[Opening Given records section]

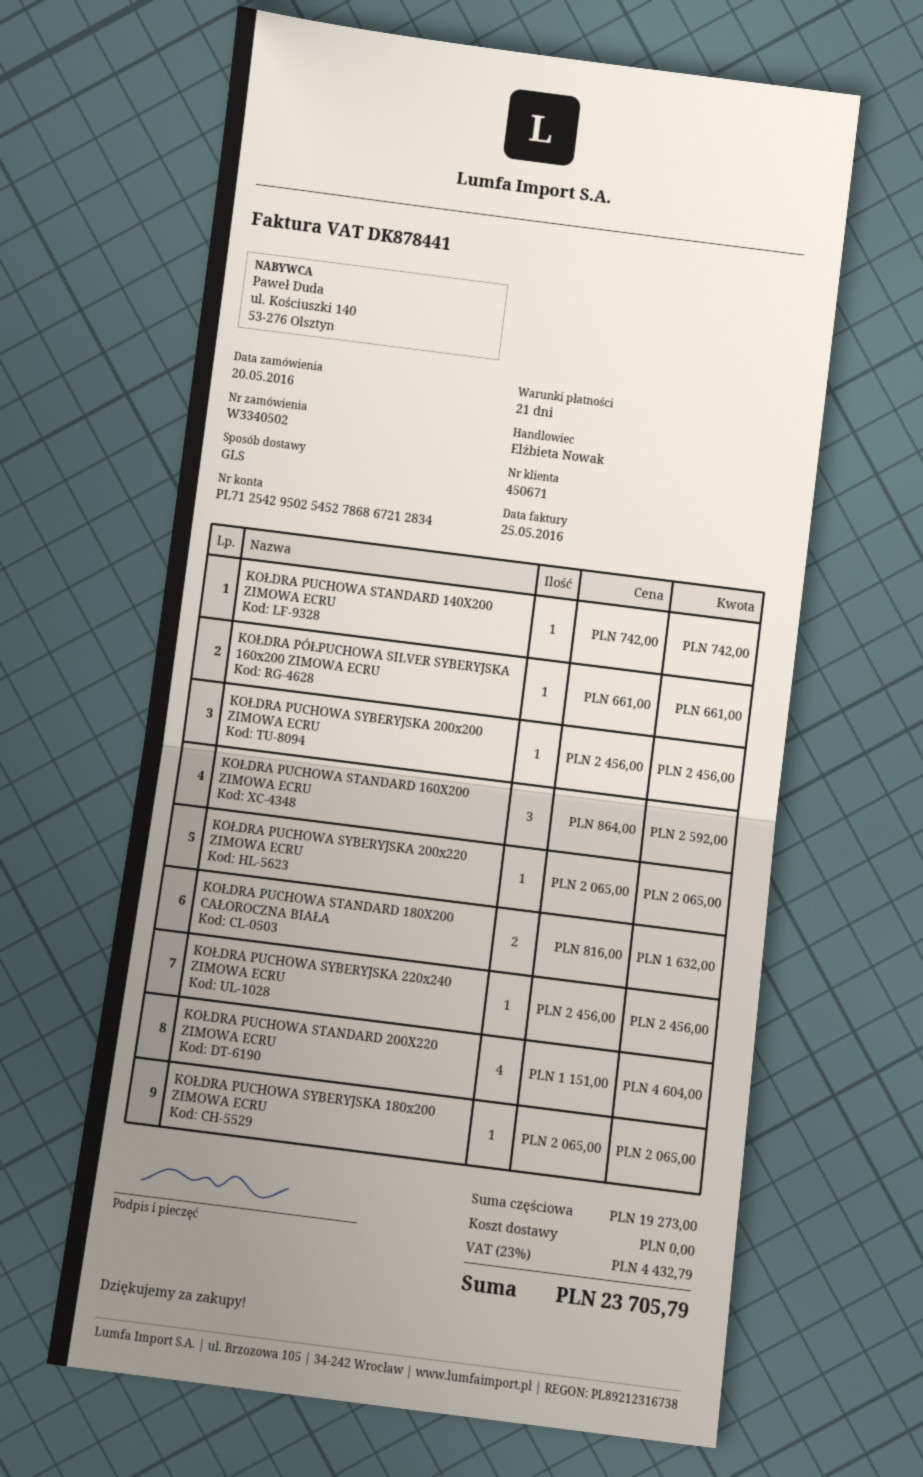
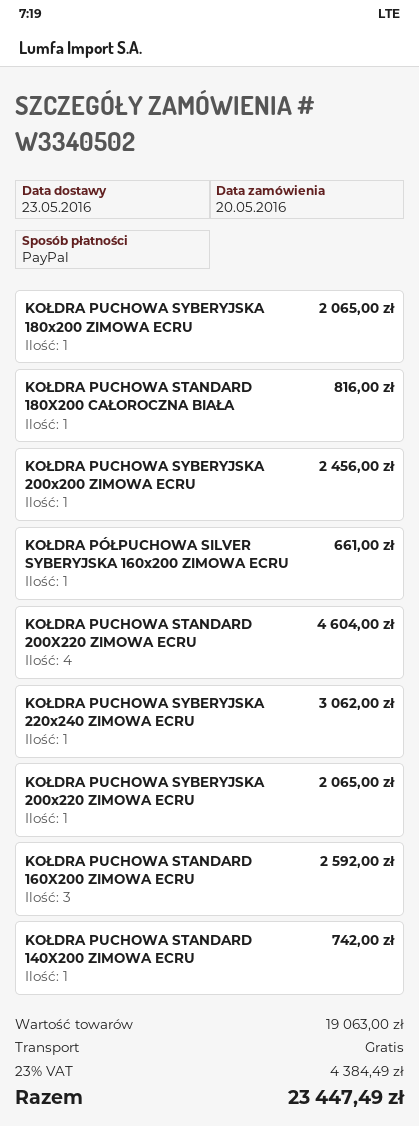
KOŁDRA PUCHOWA STANDARD 180X200 CAŁOROCZNA BIAŁA: 2 for 1632.00 -> 1 for 816.00
KOŁDRA PUCHOWA SYBERYJSKA 220x240 ZIMOWA ECRU: 1 for 2456.00 -> 1 for 3062.00
subtotal: 19273.00 -> 19063.00
tax: 23% = 4432.79 -> 23% = 4384.49
total: 23705.79 -> 23447.49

[Closing Given records section]

Exercise prompt >> Repeat the records above verbatim, with no pictures in the result.

Response to the task >>
KOŁDRA PUCHOWA STANDARD 180X200 CAŁOROCZNA BIAŁA: 2 for 1632.00 -> 1 for 816.00
KOŁDRA PUCHOWA SYBERYJSKA 220x240 ZIMOWA ECRU: 1 for 2456.00 -> 1 for 3062.00
subtotal: 19273.00 -> 19063.00
tax: 23% = 4432.79 -> 23% = 4384.49
total: 23705.79 -> 23447.49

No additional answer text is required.